__Activity__.
What you write must match, character for character, the lines from the one with "- (For more" down to the one with "11. Recommend Changing" in the listing below, minus its pictures.
(Data supplied)
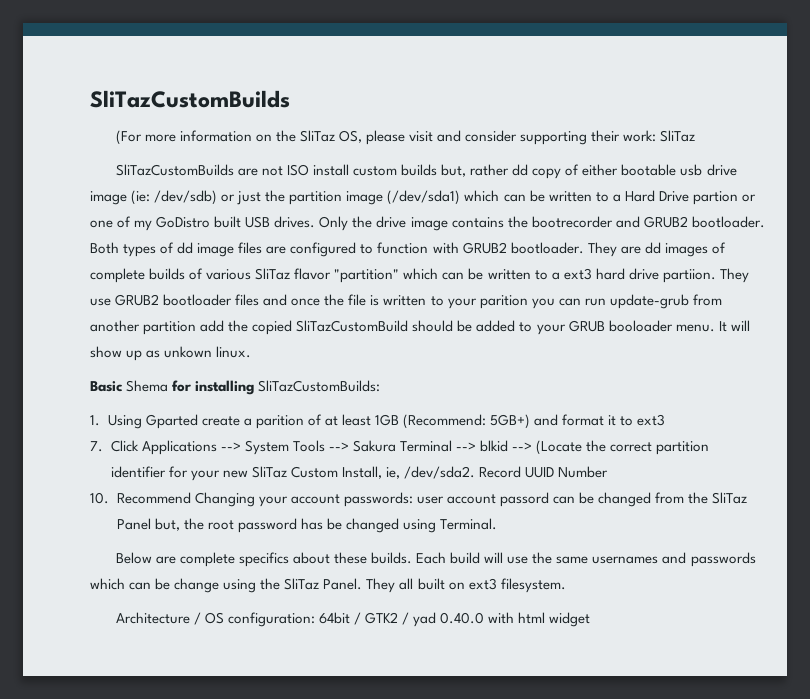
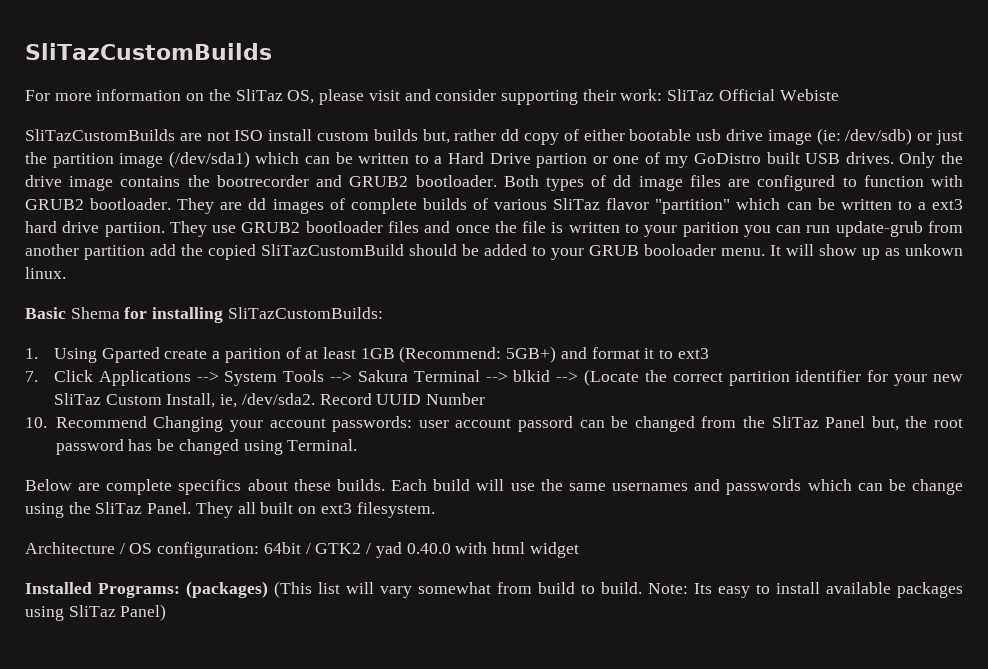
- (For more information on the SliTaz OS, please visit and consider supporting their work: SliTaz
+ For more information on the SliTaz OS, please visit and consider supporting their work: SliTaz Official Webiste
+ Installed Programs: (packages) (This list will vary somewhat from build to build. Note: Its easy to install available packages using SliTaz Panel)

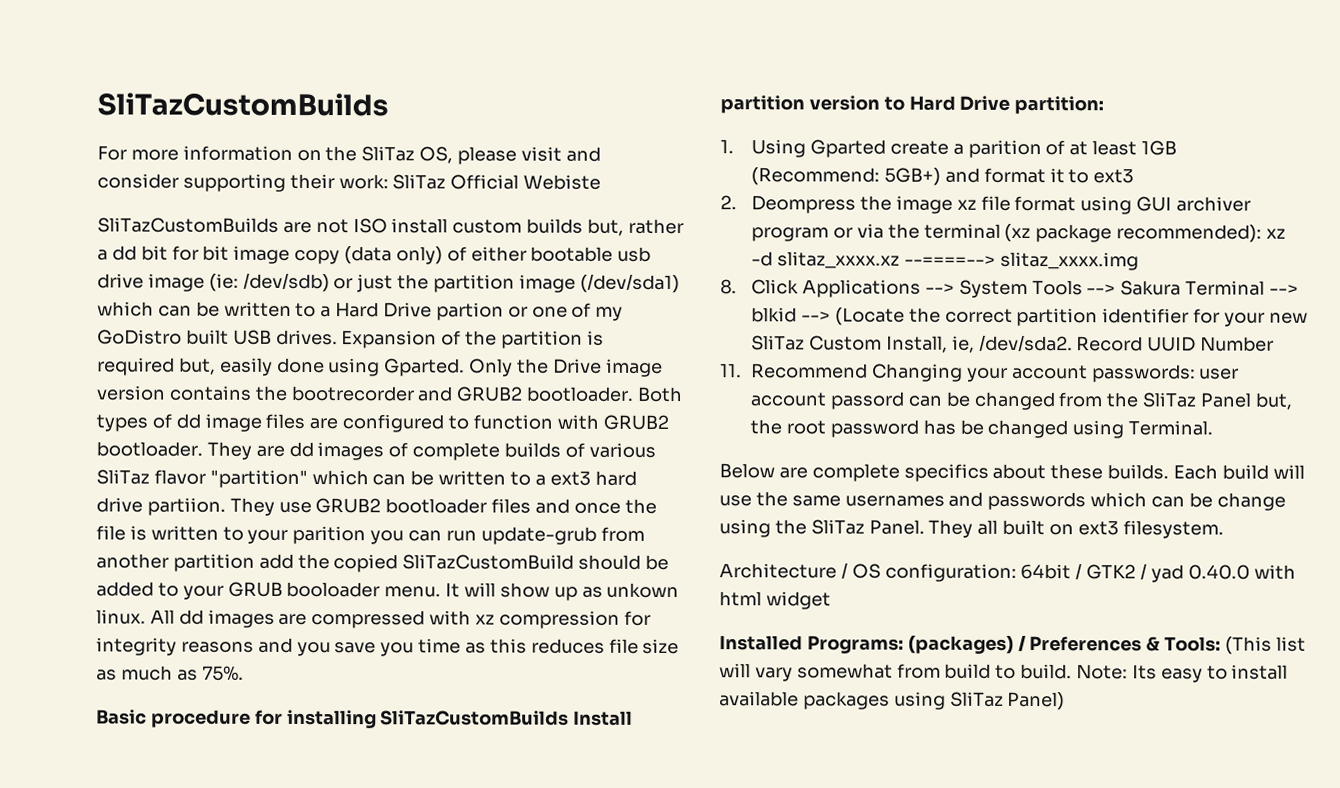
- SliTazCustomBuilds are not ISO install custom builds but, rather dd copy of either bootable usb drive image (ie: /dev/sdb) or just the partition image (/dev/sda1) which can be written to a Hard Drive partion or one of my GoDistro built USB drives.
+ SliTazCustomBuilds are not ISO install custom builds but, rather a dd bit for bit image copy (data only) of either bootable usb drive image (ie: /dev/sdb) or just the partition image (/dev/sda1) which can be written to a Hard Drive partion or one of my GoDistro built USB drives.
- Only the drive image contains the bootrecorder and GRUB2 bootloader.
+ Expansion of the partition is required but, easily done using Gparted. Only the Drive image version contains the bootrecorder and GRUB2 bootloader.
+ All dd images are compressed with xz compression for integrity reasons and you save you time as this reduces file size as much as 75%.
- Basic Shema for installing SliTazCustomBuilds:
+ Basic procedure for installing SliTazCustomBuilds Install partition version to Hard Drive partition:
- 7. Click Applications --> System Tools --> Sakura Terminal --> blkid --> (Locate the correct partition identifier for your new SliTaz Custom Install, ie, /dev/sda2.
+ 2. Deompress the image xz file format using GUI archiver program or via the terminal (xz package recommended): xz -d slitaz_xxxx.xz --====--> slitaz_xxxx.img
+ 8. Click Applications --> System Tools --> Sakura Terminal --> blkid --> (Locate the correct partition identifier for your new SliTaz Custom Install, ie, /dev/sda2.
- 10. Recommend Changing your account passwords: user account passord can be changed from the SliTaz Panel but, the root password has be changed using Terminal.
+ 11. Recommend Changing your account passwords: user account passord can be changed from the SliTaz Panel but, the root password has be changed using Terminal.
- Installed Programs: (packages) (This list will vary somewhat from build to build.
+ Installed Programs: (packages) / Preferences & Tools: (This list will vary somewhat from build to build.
(End Data supplied)
(Data supplied)
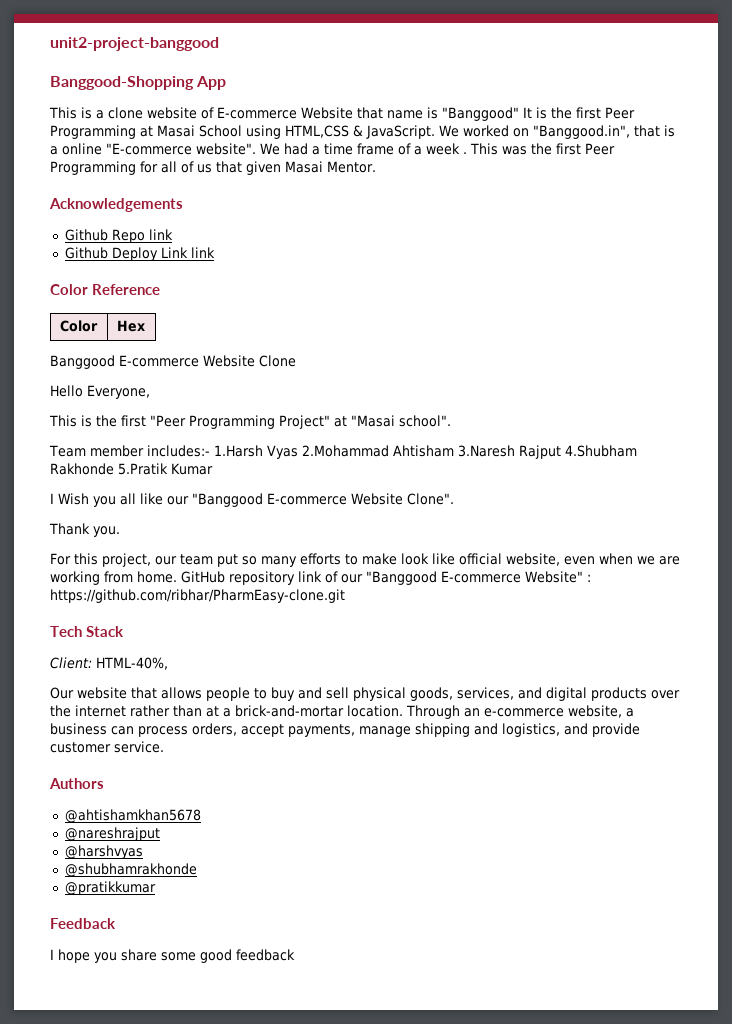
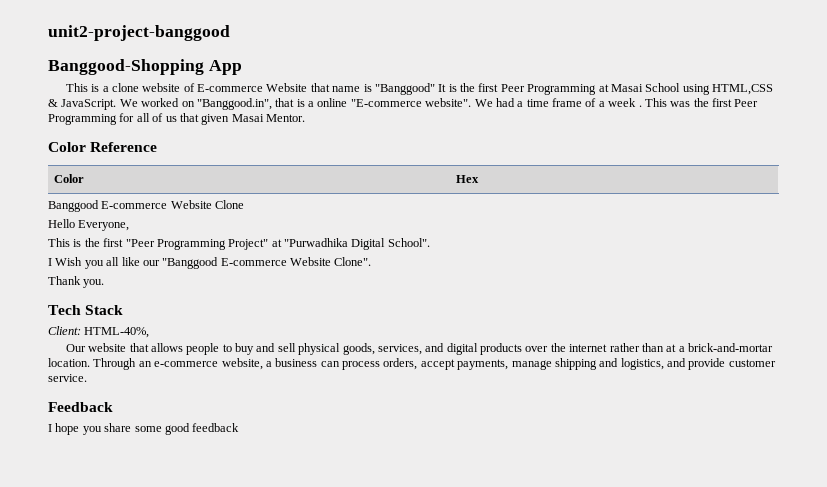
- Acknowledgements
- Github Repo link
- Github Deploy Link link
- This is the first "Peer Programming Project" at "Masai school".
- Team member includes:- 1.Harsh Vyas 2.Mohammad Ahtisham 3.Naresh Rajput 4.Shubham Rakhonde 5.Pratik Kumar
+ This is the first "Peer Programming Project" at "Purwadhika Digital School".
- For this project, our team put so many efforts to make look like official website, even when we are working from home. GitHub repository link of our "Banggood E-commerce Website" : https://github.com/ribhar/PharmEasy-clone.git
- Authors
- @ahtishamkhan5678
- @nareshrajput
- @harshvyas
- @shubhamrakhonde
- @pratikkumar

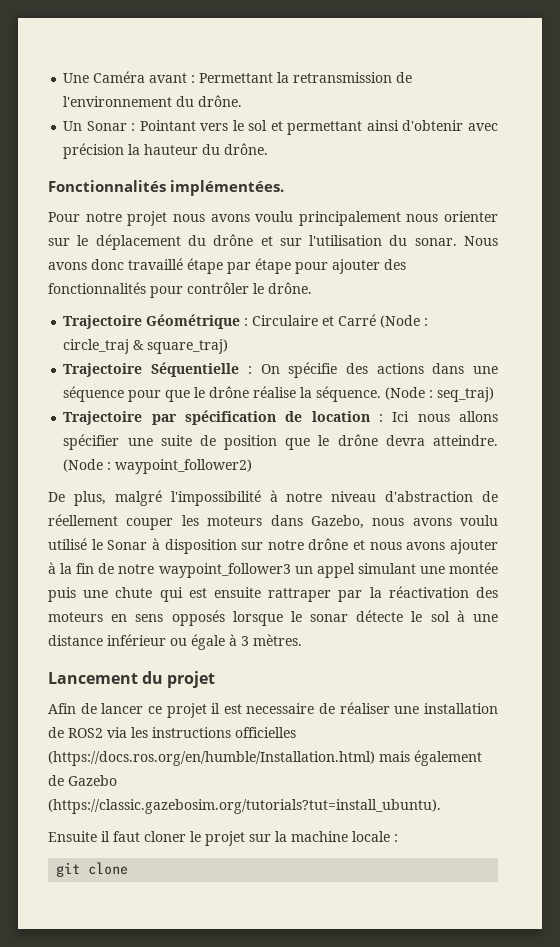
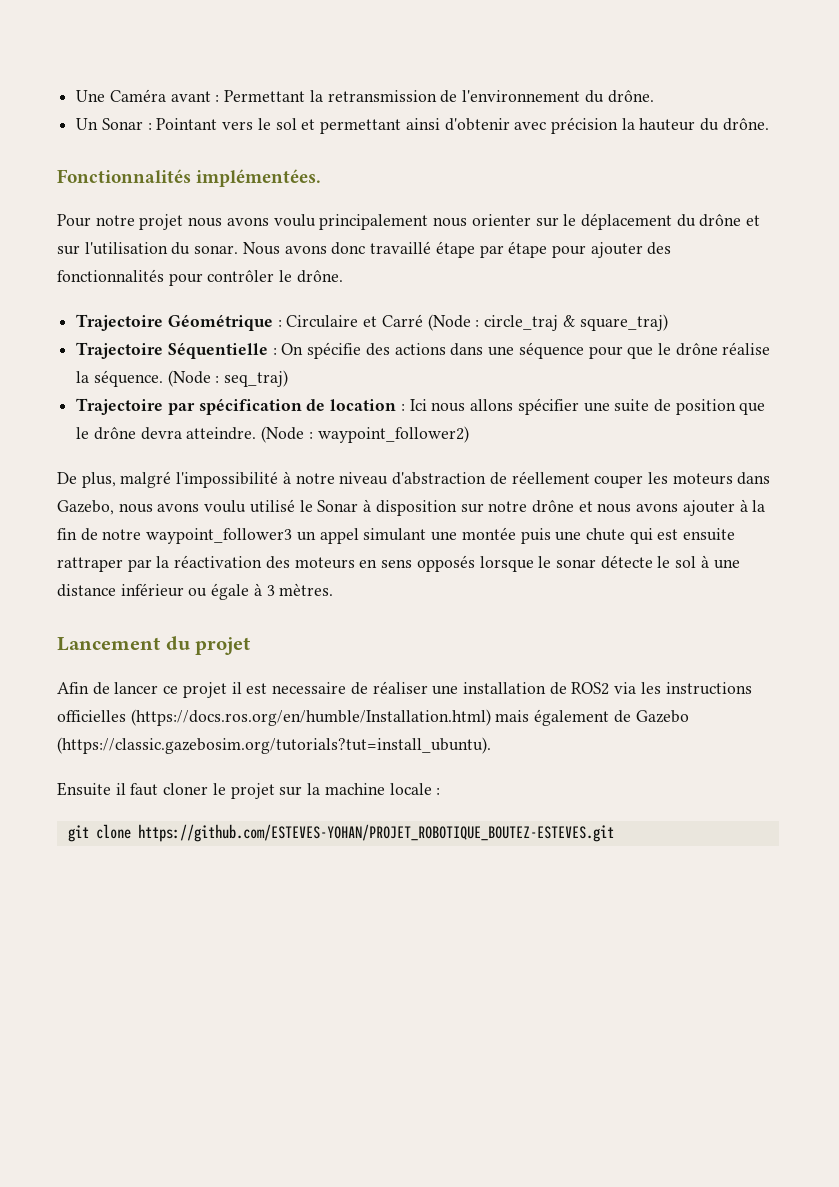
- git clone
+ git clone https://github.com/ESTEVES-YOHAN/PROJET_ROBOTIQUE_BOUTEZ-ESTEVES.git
(End Data supplied)
__Solved problem__.
- (For more information on the SliTaz OS, please visit and consider supporting their work: SliTaz
+ For more information on the SliTaz OS, please visit and consider supporting their work: SliTaz Official Webiste
+ Installed Programs: (packages) (This list will vary somewhat from build to build. Note: Its easy to install available packages using SliTaz Panel)

- SliTazCustomBuilds are not ISO install custom builds but, rather dd copy of either bootable usb drive image (ie: /dev/sdb) or just the partition image (/dev/sda1) which can be written to a Hard Drive partion or one of my GoDistro built USB drives.
+ SliTazCustomBuilds are not ISO install custom builds but, rather a dd bit for bit image copy (data only) of either bootable usb drive image (ie: /dev/sdb) or just the partition image (/dev/sda1) which can be written to a Hard Drive partion or one of my GoDistro built USB drives.
- Only the drive image contains the bootrecorder and GRUB2 bootloader.
+ Expansion of the partition is required but, easily done using Gparted. Only the Drive image version contains the bootrecorder and GRUB2 bootloader.
+ All dd images are compressed with xz compression for integrity reasons and you save you time as this reduces file size as much as 75%.
- Basic Shema for installing SliTazCustomBuilds:
+ Basic procedure for installing SliTazCustomBuilds Install partition version to Hard Drive partition:
- 7. Click Applications --> System Tools --> Sakura Terminal --> blkid --> (Locate the correct partition identifier for your new SliTaz Custom Install, ie, /dev/sda2.
+ 2. Deompress the image xz file format using GUI archiver program or via the terminal (xz package recommended): xz -d slitaz_xxxx.xz --====--> slitaz_xxxx.img
+ 8. Click Applications --> System Tools --> Sakura Terminal --> blkid --> (Locate the correct partition identifier for your new SliTaz Custom Install, ie, /dev/sda2.
- 10. Recommend Changing your account passwords: user account passord can be changed from the SliTaz Panel but, the root password has be changed using Terminal.
+ 11. Recommend Changing your account passwords: user account passord can be changed from the SliTaz Panel but, the root password has be changed using Terminal.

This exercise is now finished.